-- Opening Marker --

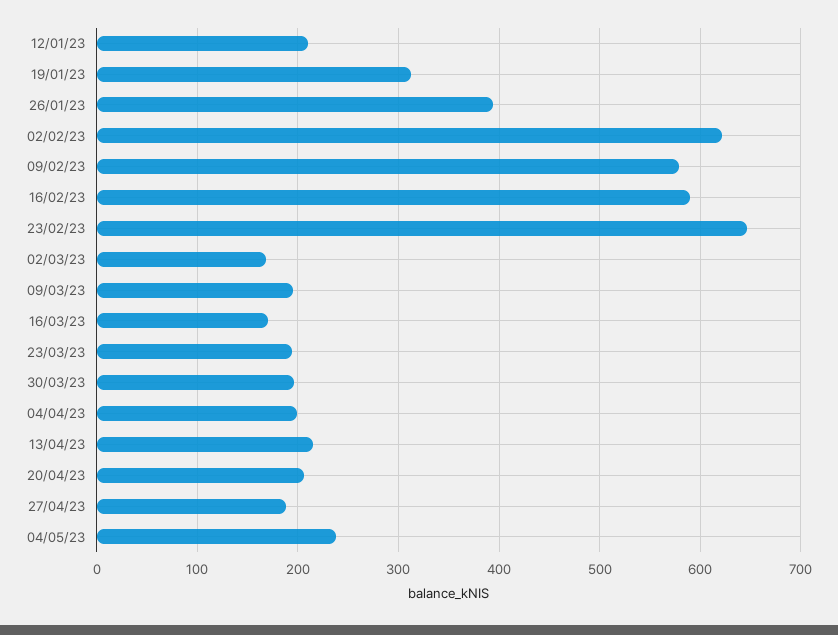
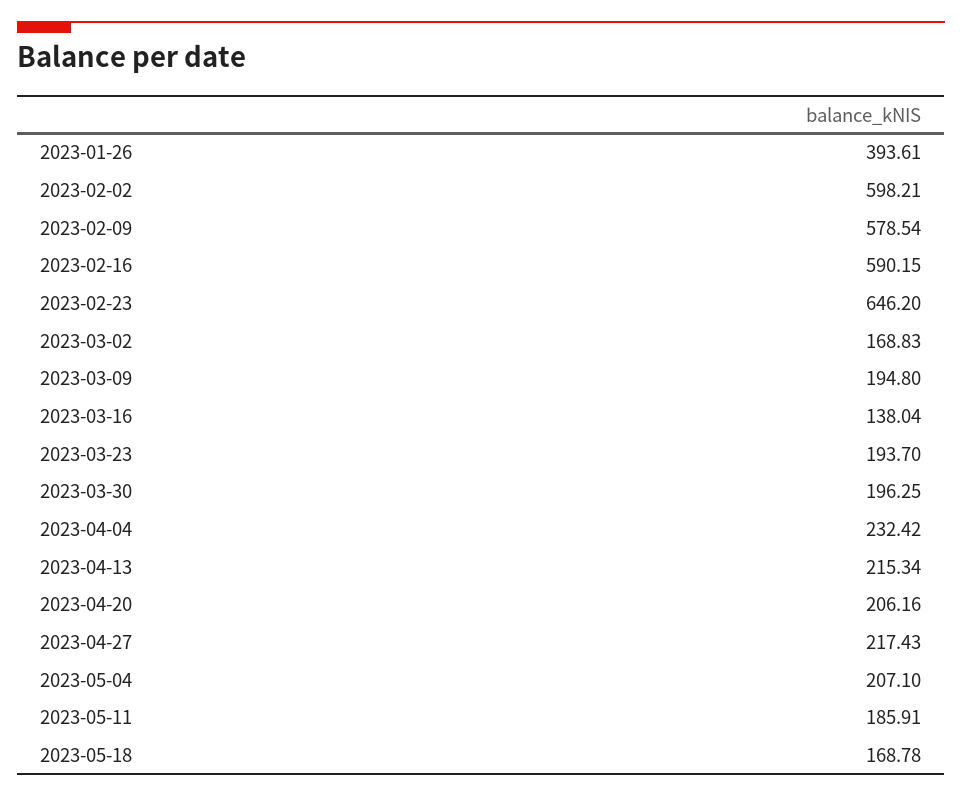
12/01/23: 210 -> none
19/01/23: 310 -> none
02/02/23: 620 -> 598.21
16/03/23: 170 -> 138.04
04/04/23: 200 -> 232.42
27/04/23: 190 -> 217.43
04/05/23: 240 -> 207.1
2023-05-11: none -> 185.91
2023-05-18: none -> 168.78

-- Closing Marker --

* _WHAT YOU HAVE TO DO_: The answer must be an exact copy of the lines from the one containing "04/04/23: 200 -> 232.42" through the last line of the records, both included.

* _EXPECTED ANSWER_:
04/04/23: 200 -> 232.42
27/04/23: 190 -> 217.43
04/05/23: 240 -> 207.1
2023-05-11: none -> 185.91
2023-05-18: none -> 168.78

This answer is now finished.